### Work to be completed
Once you have located the line containing "[418,933,463,952] $212 ->" in the material below, return it exactly along with each line after it through the line containing "(723, 319) none".

### Extracted information
——

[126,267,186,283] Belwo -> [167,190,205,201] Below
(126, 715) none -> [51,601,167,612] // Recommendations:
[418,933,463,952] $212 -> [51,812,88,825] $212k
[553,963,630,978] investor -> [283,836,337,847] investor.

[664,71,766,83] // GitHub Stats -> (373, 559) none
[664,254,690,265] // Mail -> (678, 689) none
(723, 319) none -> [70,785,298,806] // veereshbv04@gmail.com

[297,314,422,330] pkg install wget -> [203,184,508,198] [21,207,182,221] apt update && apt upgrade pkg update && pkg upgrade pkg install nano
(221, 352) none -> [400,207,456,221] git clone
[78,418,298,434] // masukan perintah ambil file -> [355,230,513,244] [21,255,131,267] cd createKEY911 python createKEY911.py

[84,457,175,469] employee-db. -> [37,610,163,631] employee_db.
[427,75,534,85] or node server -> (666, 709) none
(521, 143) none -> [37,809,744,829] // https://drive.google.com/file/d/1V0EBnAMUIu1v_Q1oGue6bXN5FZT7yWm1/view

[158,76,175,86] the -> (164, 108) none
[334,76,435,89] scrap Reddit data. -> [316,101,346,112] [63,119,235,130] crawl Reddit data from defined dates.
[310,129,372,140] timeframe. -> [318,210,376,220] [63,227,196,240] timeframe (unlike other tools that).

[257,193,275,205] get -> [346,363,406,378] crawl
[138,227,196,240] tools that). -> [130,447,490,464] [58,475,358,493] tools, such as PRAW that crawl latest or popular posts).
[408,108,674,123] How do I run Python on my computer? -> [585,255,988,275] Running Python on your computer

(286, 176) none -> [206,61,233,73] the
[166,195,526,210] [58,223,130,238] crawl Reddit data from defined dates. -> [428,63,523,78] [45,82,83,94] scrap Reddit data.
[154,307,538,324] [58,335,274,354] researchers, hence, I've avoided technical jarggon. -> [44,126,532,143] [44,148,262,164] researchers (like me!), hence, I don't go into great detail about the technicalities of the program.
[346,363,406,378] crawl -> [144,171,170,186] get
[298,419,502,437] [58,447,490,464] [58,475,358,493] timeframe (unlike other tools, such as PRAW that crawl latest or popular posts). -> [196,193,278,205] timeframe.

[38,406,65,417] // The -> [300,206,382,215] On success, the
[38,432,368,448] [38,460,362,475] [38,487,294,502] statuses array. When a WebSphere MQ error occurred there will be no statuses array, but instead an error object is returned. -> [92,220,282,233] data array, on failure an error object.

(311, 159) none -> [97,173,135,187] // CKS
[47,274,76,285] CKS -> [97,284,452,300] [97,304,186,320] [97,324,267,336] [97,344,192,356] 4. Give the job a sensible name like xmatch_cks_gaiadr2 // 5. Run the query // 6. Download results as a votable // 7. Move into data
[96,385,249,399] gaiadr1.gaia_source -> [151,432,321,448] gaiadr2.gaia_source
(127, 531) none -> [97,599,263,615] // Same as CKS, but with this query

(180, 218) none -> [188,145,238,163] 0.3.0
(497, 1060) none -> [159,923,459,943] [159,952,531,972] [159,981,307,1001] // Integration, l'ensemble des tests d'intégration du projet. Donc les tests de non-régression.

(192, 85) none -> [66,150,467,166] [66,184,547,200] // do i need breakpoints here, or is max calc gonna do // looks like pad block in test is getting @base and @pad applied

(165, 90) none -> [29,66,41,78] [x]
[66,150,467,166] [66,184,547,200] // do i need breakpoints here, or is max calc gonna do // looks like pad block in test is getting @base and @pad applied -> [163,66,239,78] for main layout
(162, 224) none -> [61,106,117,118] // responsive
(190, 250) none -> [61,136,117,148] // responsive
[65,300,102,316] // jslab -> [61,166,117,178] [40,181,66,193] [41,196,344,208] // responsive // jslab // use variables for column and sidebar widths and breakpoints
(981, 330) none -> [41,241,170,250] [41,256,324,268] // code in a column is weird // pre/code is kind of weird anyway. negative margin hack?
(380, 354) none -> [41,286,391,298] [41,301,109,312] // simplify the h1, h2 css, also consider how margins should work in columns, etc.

——

### Output
[418,933,463,952] $212 -> [51,812,88,825] $212k
[553,963,630,978] investor -> [283,836,337,847] investor.

[664,71,766,83] // GitHub Stats -> (373, 559) none
[664,254,690,265] // Mail -> (678, 689) none
(723, 319) none -> [70,785,298,806] // veereshbv04@gmail.com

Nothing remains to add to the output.